Tahun lalu, Tempat Pemrosesan Akhir (TPA) Sarimukti kebakaran hingga berhari-hari. Hal ini tidak hanya berdampak pada masyarakat sekitar yang merasakan sesak napas dan bau yang menyengat, tapi juga berdampak pada Tempat Penampungan Sementara (TPS) lain karena tidak bisa lagi membuang sampah ke TPA Sarimukti. Akibatnya, sampah terus bertumpuk di TPS tersebut.
Dari bencana tersebut, pihak-pihak terkait mulai mengusahakan adanya pemilahan sampah di setiap daerah di Kota Bandung. Edukasi pemilahan sampah terus digencarkan pemerintah dari skala kecamatan hingga RT.
Kebetulan, di September lalu, saya ditugaskan untuk meliput kegiatan di kelurahan tempat saya tinggal. Saat itu, momennya pas sekali. Pihak kelurahan sedang mengadakan rapat sekaligus edukasi pemilahan sampah kepada para ketua RW dan RT. Bahkan, edukasi ini tidak hanya berjalan sekali. Melainkan hingga beberapa kali untuk menguatkan tekad para ketua RW dan RT agar mau memilah sampah, dan mensosialisasikan hal tersebut kepada warganya.

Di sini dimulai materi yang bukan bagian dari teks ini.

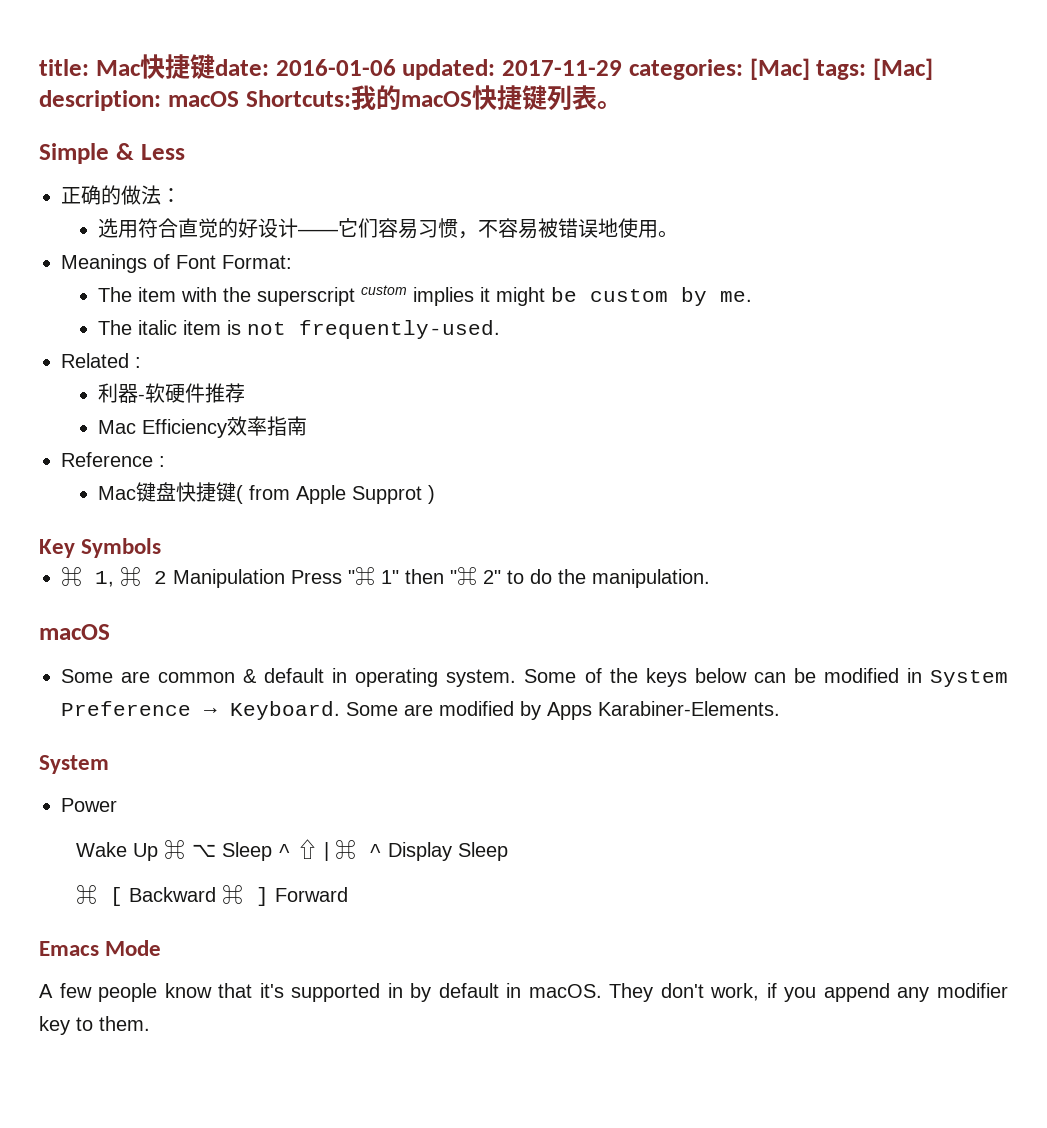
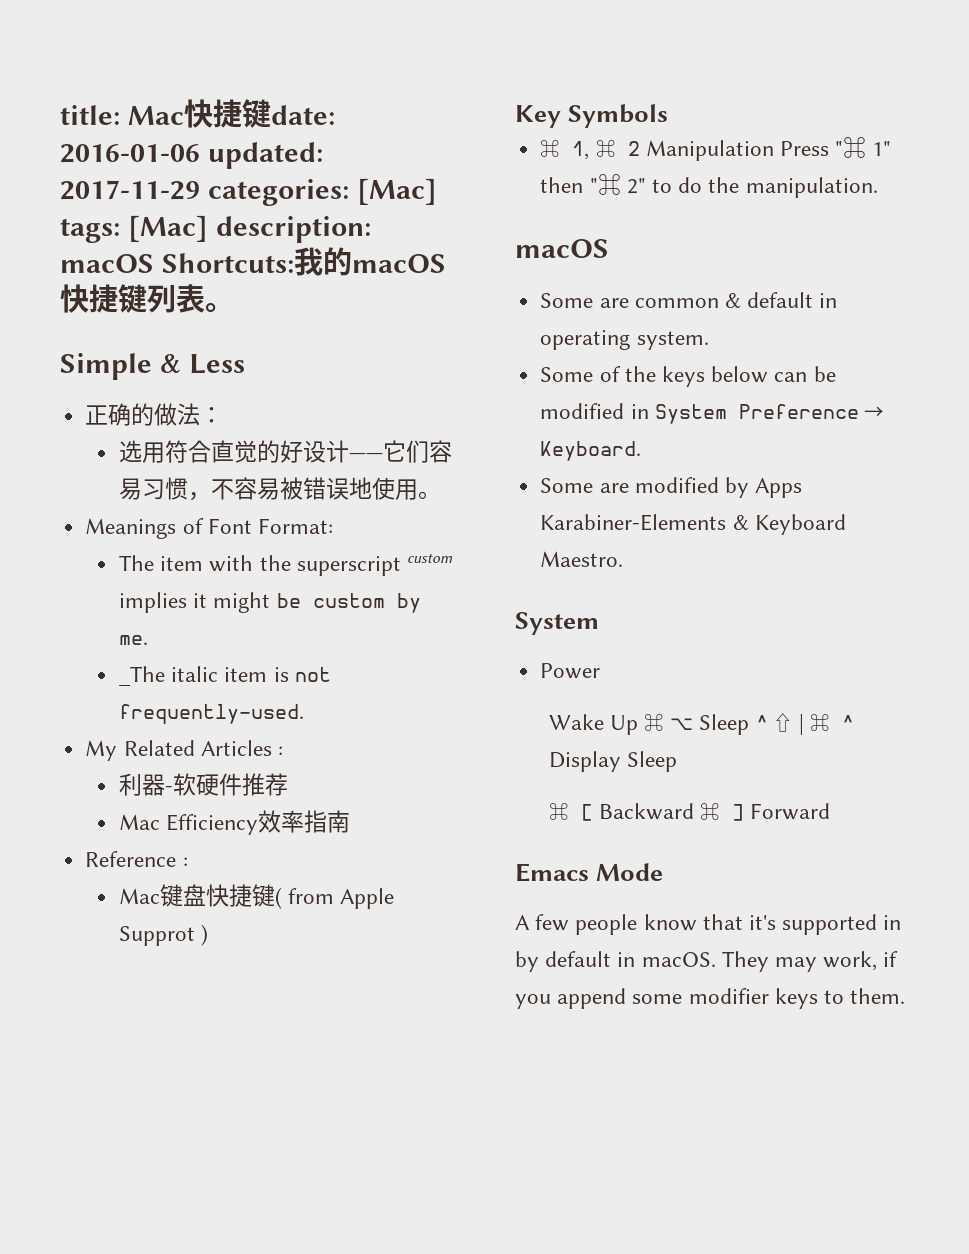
- The italic item is not frequently-used.
+ _The italic item is not frequently-used.
- Related :
+ My Related Articles :
- Some are common & default in operating system. Some of the keys below can be modified in System Preference → Keyboard. Some are modified by Apps Karabiner-Elements.
+ Some are common & default in operating system.
+ Some of the keys below can be modified in System Preference → Keyboard.
+ Some are modified by Apps Karabiner-Elements & Keyboard Maestro.
- They don't work, if you append any modifier key to them.
+ They may work, if you append some modifier keys to them.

Yang menarik, pembagian sampah yang dijelaskan dalam kegiatan tersebut, tidak hanya 2 jenis, melainkan 3 jenis. Jadi selain sampah organik dan anorganik, ada juga istilah sampah residu.
Saat itu, Pak Camat yang turut serta dalam kegiatan, memberi contoh bahwa ketika kita memasak mie instan, maka kemasan mie tersebut masuk sampah anorganik karena bisa didaur ulang. Namun kemasan bumbu kecap, saus, dan minyaknya, termasuk dalam sampah residu.
Selain kemasan bumbu kecap dalam mie instan, contoh beberapa sampah residu lainnya yaitu tisu bekas, popok/pembalut, dan sampah-sampah lainnya yang tidak bisa didaur ulang. Oleh karenanya, sampah residu inilah yang mestinya dibuang ke TPS dan TPA.
Saat itu saya baru tersadar. Benar juga ya. Tisu yang dipakai untuk mengelap air pasti akan basah, tapi tidak mungkin masuk sampah organik atau anorganik karena tidak bisa didaur ulang ataupun terurai menjadi kompos. Begitu juga dengan kardus berminyak bekas wadah makanan yang disajikan dari suatu rumah makan. Ternyata selama ini saya sudah banyak menghasilkan sampah residu.
Selang empat bulan setelah rapat pertama mengenai pemilahan sampah di kelurahan, tepatnya di awal Januari 2024, akhirnya RW tempat saya tinggal mulai menerapkan pemilahan sampah. Masing-masing rumah diberi satu ember kecil untuk tempat membuang sampah organik. Di setiap hari Selasa dan Sabtu, ember beserta sampah organiknya dikumpulkan di suatu tempat yang telah disepakati. Kemudian petugas sampahlah yang akan mengangkut sampah organik dari tempat tersebut.